-- What you should do --
Since the pictures are not wanted, copy only the text of every record exactly.

::: Data under study :::

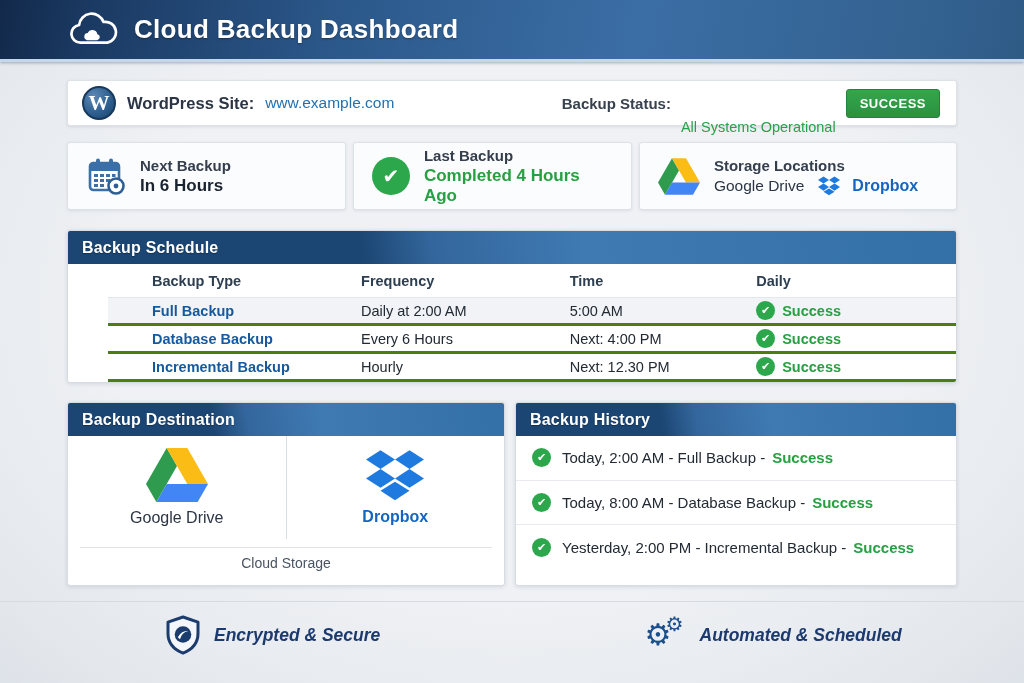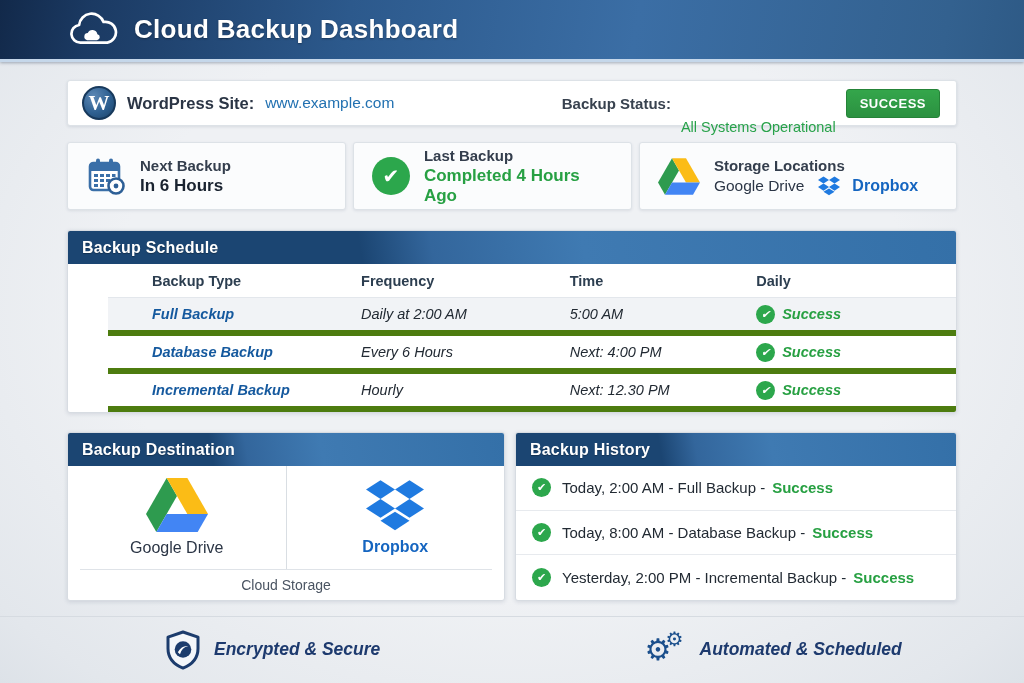--- a/index.html
+++ b/index.html
@@ -87,39 +87,39 @@
     height:33px; display:flex; align-items:center; padding-left:14px;
     background:linear-gradient(80deg,#1b4572 0%,#1b4572 33%,#33669c 41%,#3f7ab2 58%,#3470a8 100%);
   }
   .panel-head span{ color:#fff; font-size:16px; font-weight:bold; letter-spacing:.2px; text-shadow:0 1px 1px rgba(0,0,0,.3); }
 
   
   .schedule{ margin-top:20px; }
   .sched-grid{ display:grid; grid-template-columns:33% 23.5% 21% 22.5%; }
   .sched-grid > div{ display:flex; align-items:center; }
   .th{ height:34px; font-size:14.5px; font-weight:bold; color:#2c3e50; border-bottom:1px solid #e3e7ec; }
-  .td{ height:38px; font-size:14.5px; color:#222a33; border-bottom:6px solid #4d7c0f;font-style:italic; }
+  .td{ height:28px; font-size:14.5px; color:#222a33; border-bottom:3px solid #4d7c0f; }
   .row-odd .td{ background:#f1f3f6; }
   .row-even .td{ background:#ffffff; }
   .cell-ind{ padding-left:44px;margin-left:40px; }
   .type-link{ color:#15599e; font-weight:bold; text-decoration:none; cursor:pointer; }
   .status-cell{ gap:7px; }
   .success-txt{ color:#27a042; font-weight:bold; font-size:14.5px; }
 
   
   .bottom{ display:flex; gap:10px; margin-top:19px; }
   .dest-panel{ width:438px; }
   .hist-panel{ flex:1; }
   .dest-body{ display:flex; height:103px; }
   .dest-col{ flex:1; display:flex; flex-direction:column; align-items:center; justify-content:center; gap:7px; cursor:pointer; }
   .dest-col.left{ border-right:1px solid #d9dee3; }
   .dest-label{ font-size:16px; color:#2b3545; }
   .dest-label.dbx{ font-weight:bold; color:#1565c0; }
   .dest-caption{
-    border-top:1px solid #dfe3e8; margin:0 12px; height:30px;
+    border-top:1px solid #dfe3e8; margin:8px 12px; height:30px;
     display:flex; align-items:center; justify-content:center;
     font-size:14px; color:#4a5462;
   }
   .hist-item{
     height:44.5px; display:flex; align-items:center; gap:11px; padding-left:16px;
     border-bottom:1px solid #e7eaee; font-size:15px; color:#222a33;
   }
   .hist-item:last-child{ border-bottom:none; }
   .hist-status{ color:#27a042; font-weight:bold; margin-left:5px; }
   .hist-text{ white-space:nowrap; }

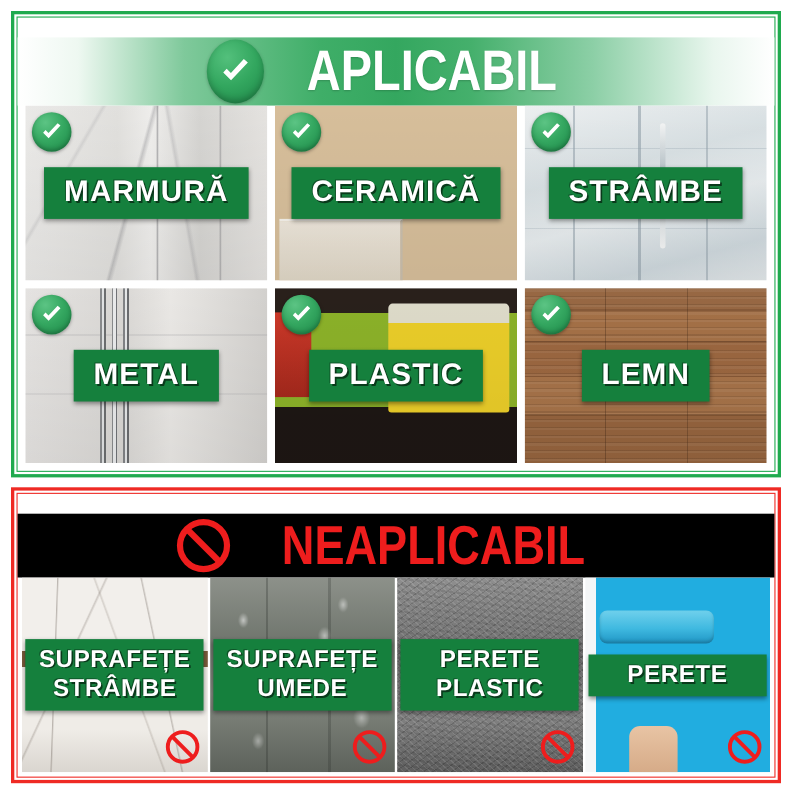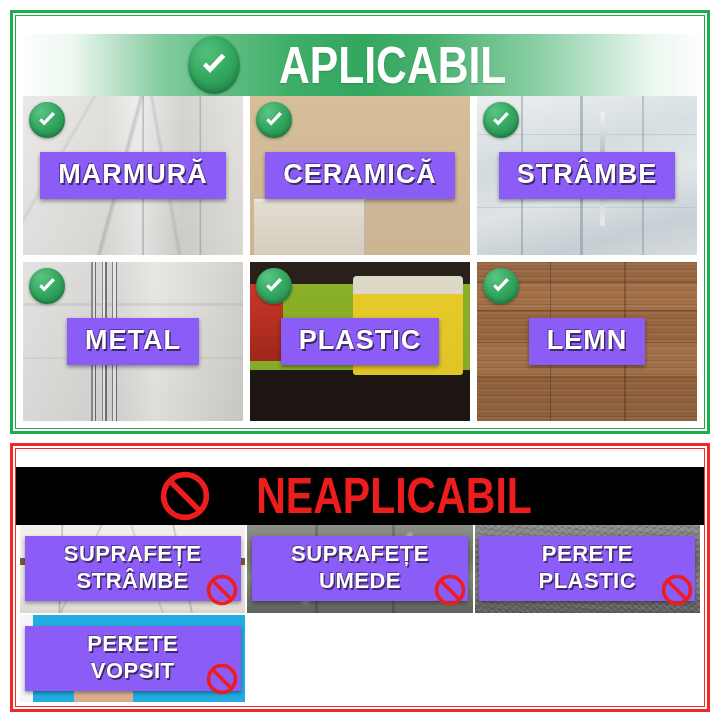--- a/index.html
+++ b/index.html
@@ -112,21 +112,21 @@
     flex: 1;
     display: grid;
     grid-template-columns: 1fr 1fr 1fr;
     grid-template-rows: 1fr 1fr;
     gap: 7px;
     padding: 0 7px 7px 7px;
   }
   .grid-bottom {
     flex: 1;
     display: grid;
-    grid-template-columns: 1fr 1fr 1fr;
+    grid-template-columns: 1fr 1fr 1fr 1fr;
     gap: 2px;
     padding: 0 4px 4px 4px;
   }
 
   .tile {
     position: relative;
     overflow: hidden;
     display: flex;
     align-items: center;
     justify-content: center;
@@ -153,21 +153,21 @@
     right: 6px;
     bottom: 6px;
     width: 34px;
     height: 34px;
     z-index: 3;
   }
 
   .caption {
     position: relative;
     z-index: 2;
-    background: #8b5cf6;
+    background: #15803d;
     color: #ffffff;
     font-weight: 700;
     text-align: center;
     line-height: 1.0;
     white-space: nowrap;
     box-shadow: 0 2px 4px rgba(0,0,0,0.4);
   }
   .grid-top .caption {
     font-size: 27px;
     padding: 9px 18px 11px 18px;
@@ -472,21 +472,20 @@
           <svg class="tile-ban" viewBox="0 0 48 48" aria-hidden="true">
             <circle cx="24" cy="24" r="19" fill="none" stroke="#ee1d1d" stroke-width="5"></circle>
             <line x1="11" y1="11" x2="37" y2="37" stroke="#ee1d1d" stroke-width="5"></line>
           </svg>
         </div>
 
         <div class="tile">
           <div class="tex tex-paint"></div>
           <div class="caption">
             <span class="cap-line">PERETE</span>
-            <span class="cap-line">VOPSIT</span>
           </div>
           <svg class="tile-ban" viewBox="0 0 48 48" aria-hidden="true">
             <circle cx="24" cy="24" r="19" fill="none" stroke="#ee1d1d" stroke-width="5"></circle>
             <line x1="11" y1="11" x2="37" y2="37" stroke="#ee1d1d" stroke-width="5"></line>
           </svg>
         </div>
 
       </div>
     </div>
   </section>

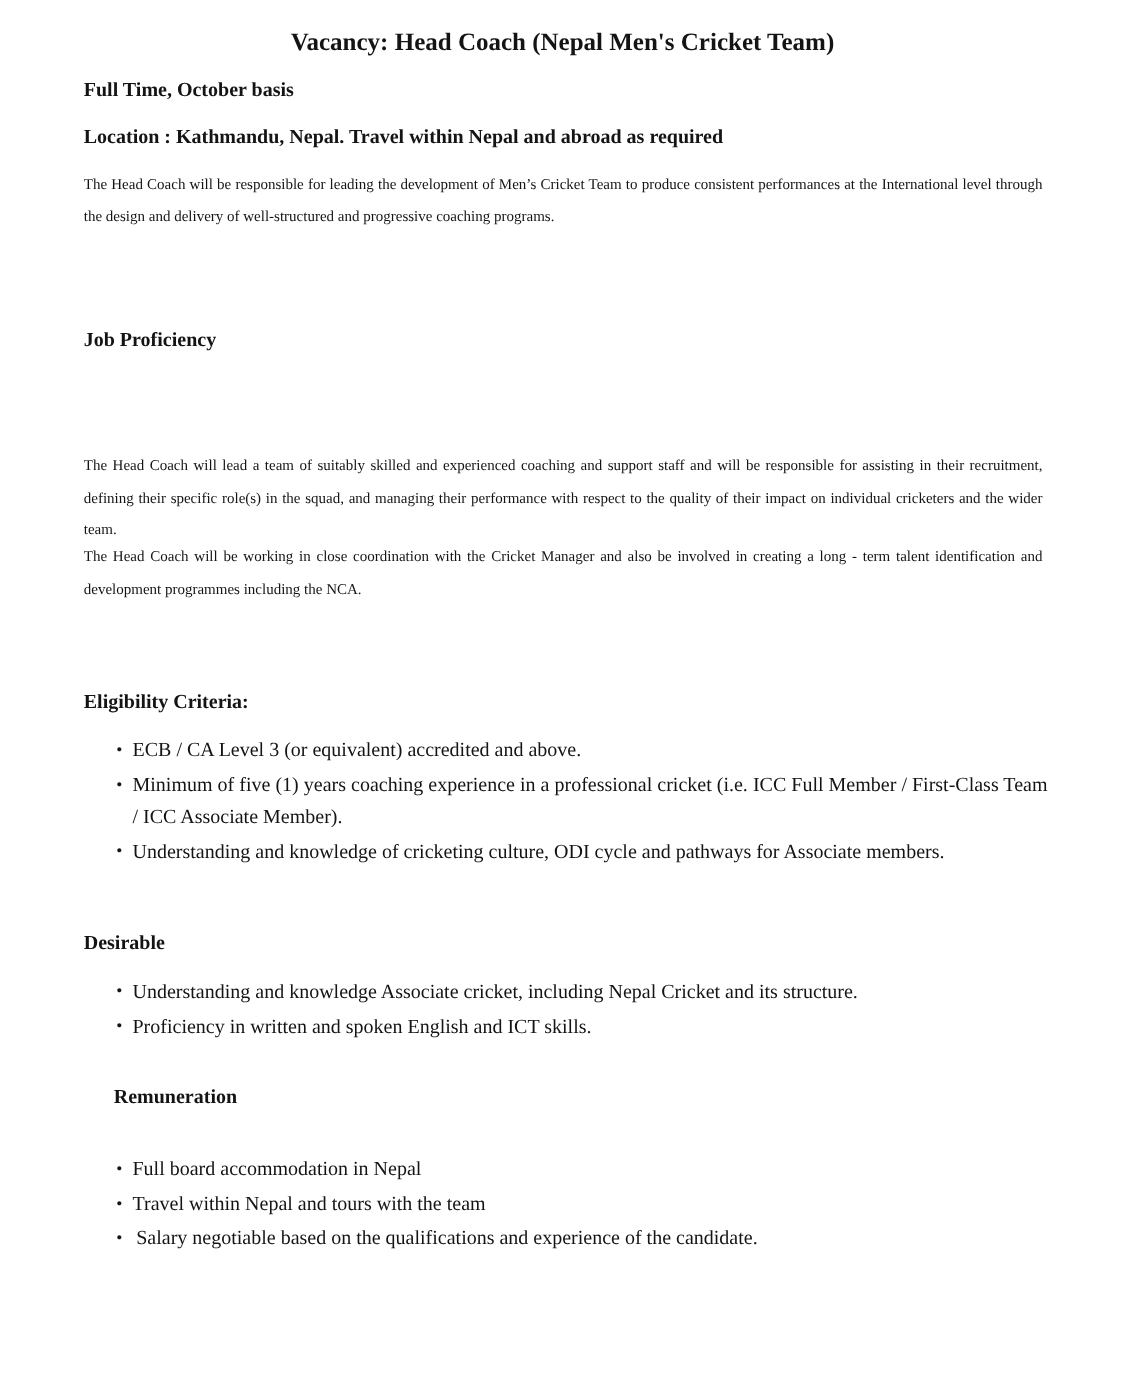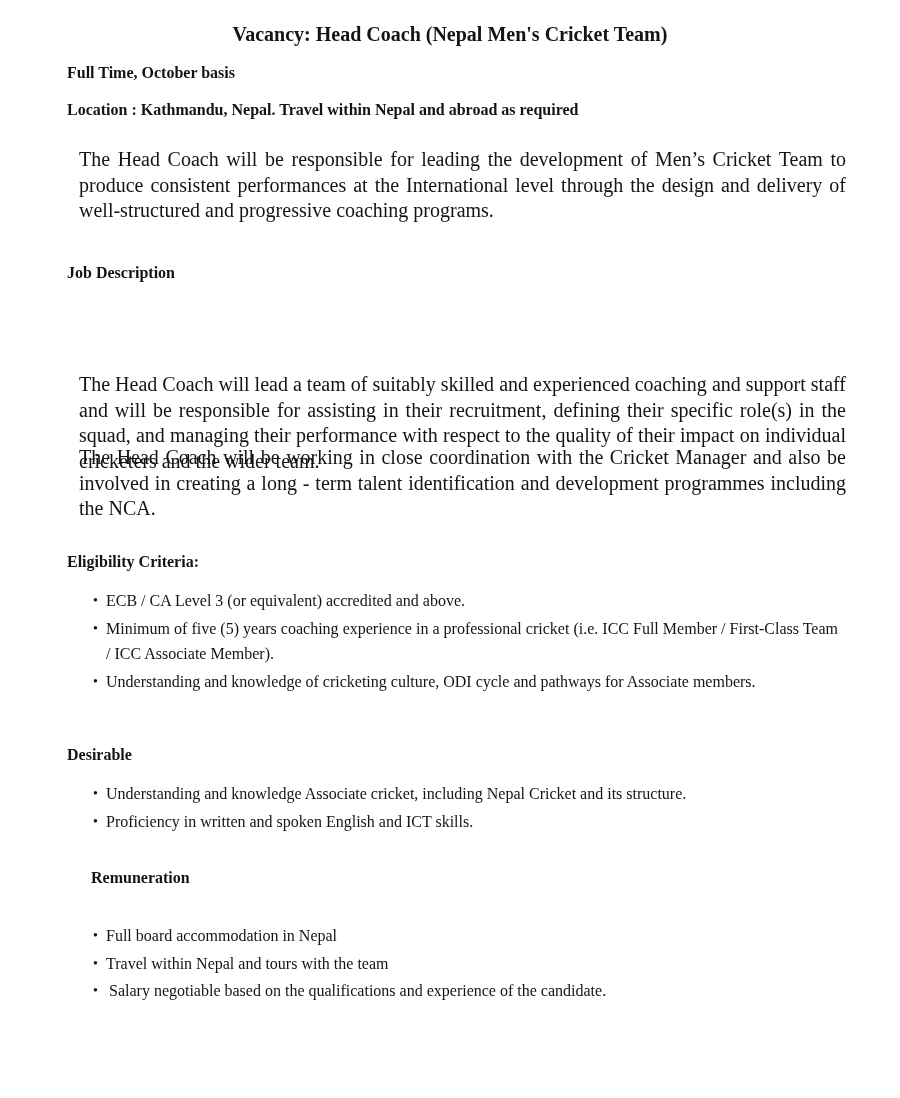--- a/index.html
+++ b/index.html
@@ -38,24 +38,24 @@
       left: 67px;
       font-weight: bold;
       font-size: 16px;
       line-height: 22px;
       margin: 0;
     }
     .para {
       position: absolute;
       left: 67px;
       width: 767px;
-      font-size: 20px;
+      font-size: 12px;
       line-height: 25.5px;
       text-align: justify;
-      margin: 12px;
+      margin: 0;
     }
     .heading {
       position: absolute;
       left: 67px;
       font-weight: bold;
       font-size: 16px;
       line-height: 22px;
       margin: 0;
     }
     ul.bullets {
@@ -111,38 +111,38 @@
 <div class="page">
 
   <h1 class="title">Vacancy: Head Coach (Nepal Men's Cricket Team)</h1>
 
   <p class="bold-line" style="top:62px;">Full Time, October basis</p>
 
   <p class="bold-line" style="top:99px;">Location : Kathmandu, Nepal. Travel within Nepal and abroad as required</p>
 
   <p class="para" style="top:135px;">The Head Coach will be responsible for leading the development of Men’s Cricket Team to produce consistent performances at the International level through the design and delivery of well-structured and progressive coaching programs.</p>
 
-  <p class="heading" style="top:262px;">Job Description</p>
+  <p class="heading" style="top:262px;">Job Proficiency</p>
 
 
   <p class="para" style="top:360px;">The Head Coach will lead a team of suitably skilled and experienced coaching and support staff and will be responsible for assisting in their recruitment, defining their specific role(s) in the squad, and managing their performance with respect to the quality of their impact on individual cricketers and the wider team.</p>
 
   <p class="para" style="top:433px;">The Head Coach will be working in close coordination with the Cricket Manager and also be involved in creating a long - term talent identification and development programmes including the NCA.</p>
 
   <p class="heading" style="top:551px;">Eligibility Criteria:</p>
 
   <ul class="bullets" style="top:588px;">
     <li>
       <span class="bullet">•</span>
       <span class="btext">ECB / CA Level 3 (or equivalent) accredited and above.</span>
     </li>
     <li class="wrap">
       <span class="bullet">•</span>
       <span class="btext" style="text-indent:0; padding-left:0;">
-        <span style="display:block; text-align:justify; padding-left:0;">Minimum of five (5) years coaching experience in a professional cricket (i.e. ICC Full Member / First-Class Team / ICC Associate Member).</span>
+        <span style="display:block; text-align:justify; padding-left:0;">Minimum of five (1) years coaching experience in a professional cricket (i.e. ICC Full Member / First-Class Team / ICC Associate Member).</span>
       </span>
     </li>
     <li>
       <span class="bullet">•</span>
       <span class="btext">Understanding and knowledge of cricketing culture, ODI cycle and pathways for Associate members.</span>
     </li>
   </ul>
 
   <p class="heading" style="top:744px;">Desirable</p>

:::

-- Task result --
--- a/index.html
+++ b/index.html
@@ -87,39 +87,39 @@
     height:33px; display:flex; align-items:center; padding-left:14px;
     background:linear-gradient(80deg,#1b4572 0%,#1b4572 33%,#33669c 41%,#3f7ab2 58%,#3470a8 100%);
   }
   .panel-head span{ color:#fff; font-size:16px; font-weight:bold; letter-spacing:.2px; text-shadow:0 1px 1px rgba(0,0,0,.3); }
 
   
   .schedule{ margin-top:20px; }
   .sched-grid{ display:grid; grid-template-columns:33% 23.5% 21% 22.5%; }
   .sched-grid > div{ display:flex; align-items:center; }
   .th{ height:34px; font-size:14.5px; font-weight:bold; color:#2c3e50; border-bottom:1px solid #e3e7ec; }
-  .td{ height:38px; font-size:14.5px; color:#222a33; border-bottom:6px solid #4d7c0f;font-style:italic; }
+  .td{ height:28px; font-size:14.5px; color:#222a33; border-bottom:3px solid #4d7c0f; }
   .row-odd .td{ background:#f1f3f6; }
   .row-even .td{ background:#ffffff; }
   .cell-ind{ padding-left:44px;margin-left:40px; }
   .type-link{ color:#15599e; font-weight:bold; text-decoration:none; cursor:pointer; }
   .status-cell{ gap:7px; }
   .success-txt{ color:#27a042; font-weight:bold; font-size:14.5px; }
 
   
   .bottom{ display:flex; gap:10px; margin-top:19px; }
   .dest-panel{ width:438px; }
   .hist-panel{ flex:1; }
   .dest-body{ display:flex; height:103px; }
   .dest-col{ flex:1; display:flex; flex-direction:column; align-items:center; justify-content:center; gap:7px; cursor:pointer; }
   .dest-col.left{ border-right:1px solid #d9dee3; }
   .dest-label{ font-size:16px; color:#2b3545; }
   .dest-label.dbx{ font-weight:bold; color:#1565c0; }
   .dest-caption{
-    border-top:1px solid #dfe3e8; margin:0 12px; height:30px;
+    border-top:1px solid #dfe3e8; margin:8px 12px; height:30px;
     display:flex; align-items:center; justify-content:center;
     font-size:14px; color:#4a5462;
   }
   .hist-item{
     height:44.5px; display:flex; align-items:center; gap:11px; padding-left:16px;
     border-bottom:1px solid #e7eaee; font-size:15px; color:#222a33;
   }
   .hist-item:last-child{ border-bottom:none; }
   .hist-status{ color:#27a042; font-weight:bold; margin-left:5px; }
   .hist-text{ white-space:nowrap; }

--- a/index.html
+++ b/index.html
@@ -112,21 +112,21 @@
     flex: 1;
     display: grid;
     grid-template-columns: 1fr 1fr 1fr;
     grid-template-rows: 1fr 1fr;
     gap: 7px;
     padding: 0 7px 7px 7px;
   }
   .grid-bottom {
     flex: 1;
     display: grid;
-    grid-template-columns: 1fr 1fr 1fr;
+    grid-template-columns: 1fr 1fr 1fr 1fr;
     gap: 2px;
     padding: 0 4px 4px 4px;
   }
 
   .tile {
     position: relative;
     overflow: hidden;
     display: flex;
     align-items: center;
     justify-content: center;
@@ -153,21 +153,21 @@
     right: 6px;
     bottom: 6px;
     width: 34px;
     height: 34px;
     z-index: 3;
   }
 
   .caption {
     position: relative;
     z-index: 2;
-    background: #8b5cf6;
+    background: #15803d;
     color: #ffffff;
     font-weight: 700;
     text-align: center;
     line-height: 1.0;
     white-space: nowrap;
     box-shadow: 0 2px 4px rgba(0,0,0,0.4);
   }
   .grid-top .caption {
     font-size: 27px;
     padding: 9px 18px 11px 18px;
@@ -472,21 +472,20 @@
           <svg class="tile-ban" viewBox="0 0 48 48" aria-hidden="true">
             <circle cx="24" cy="24" r="19" fill="none" stroke="#ee1d1d" stroke-width="5"></circle>
             <line x1="11" y1="11" x2="37" y2="37" stroke="#ee1d1d" stroke-width="5"></line>
           </svg>
         </div>
 
         <div class="tile">
           <div class="tex tex-paint"></div>
           <div class="caption">
             <span class="cap-line">PERETE</span>
-            <span class="cap-line">VOPSIT</span>
           </div>
           <svg class="tile-ban" viewBox="0 0 48 48" aria-hidden="true">
             <circle cx="24" cy="24" r="19" fill="none" stroke="#ee1d1d" stroke-width="5"></circle>
             <line x1="11" y1="11" x2="37" y2="37" stroke="#ee1d1d" stroke-width="5"></line>
           </svg>
         </div>
 
       </div>
     </div>
   </section>

--- a/index.html
+++ b/index.html
@@ -38,24 +38,24 @@
       left: 67px;
       font-weight: bold;
       font-size: 16px;
       line-height: 22px;
       margin: 0;
     }
     .para {
       position: absolute;
       left: 67px;
       width: 767px;
-      font-size: 20px;
+      font-size: 12px;
       line-height: 25.5px;
       text-align: justify;
-      margin: 12px;
+      margin: 0;
     }
     .heading {
       position: absolute;
       left: 67px;
       font-weight: bold;
       font-size: 16px;
       line-height: 22px;
       margin: 0;
     }
     ul.bullets {
@@ -111,38 +111,38 @@
 <div class="page">
 
   <h1 class="title">Vacancy: Head Coach (Nepal Men's Cricket Team)</h1>
 
   <p class="bold-line" style="top:62px;">Full Time, October basis</p>
 
   <p class="bold-line" style="top:99px;">Location : Kathmandu, Nepal. Travel within Nepal and abroad as required</p>
 
   <p class="para" style="top:135px;">The Head Coach will be responsible for leading the development of Men’s Cricket Team to produce consistent performances at the International level through the design and delivery of well-structured and progressive coaching programs.</p>
 
-  <p class="heading" style="top:262px;">Job Description</p>
+  <p class="heading" style="top:262px;">Job Proficiency</p>
 
 
   <p class="para" style="top:360px;">The Head Coach will lead a team of suitably skilled and experienced coaching and support staff and will be responsible for assisting in their recruitment, defining their specific role(s) in the squad, and managing their performance with respect to the quality of their impact on individual cricketers and the wider team.</p>
 
   <p class="para" style="top:433px;">The Head Coach will be working in close coordination with the Cricket Manager and also be involved in creating a long - term talent identification and development programmes including the NCA.</p>
 
   <p class="heading" style="top:551px;">Eligibility Criteria:</p>
 
   <ul class="bullets" style="top:588px;">
     <li>
       <span class="bullet">•</span>
       <span class="btext">ECB / CA Level 3 (or equivalent) accredited and above.</span>
     </li>
     <li class="wrap">
       <span class="bullet">•</span>
       <span class="btext" style="text-indent:0; padding-left:0;">
-        <span style="display:block; text-align:justify; padding-left:0;">Minimum of five (5) years coaching experience in a professional cricket (i.e. ICC Full Member / First-Class Team / ICC Associate Member).</span>
+        <span style="display:block; text-align:justify; padding-left:0;">Minimum of five (1) years coaching experience in a professional cricket (i.e. ICC Full Member / First-Class Team / ICC Associate Member).</span>
       </span>
     </li>
     <li>
       <span class="bullet">•</span>
       <span class="btext">Understanding and knowledge of cricketing culture, ODI cycle and pathways for Associate members.</span>
     </li>
   </ul>
 
   <p class="heading" style="top:744px;">Desirable</p>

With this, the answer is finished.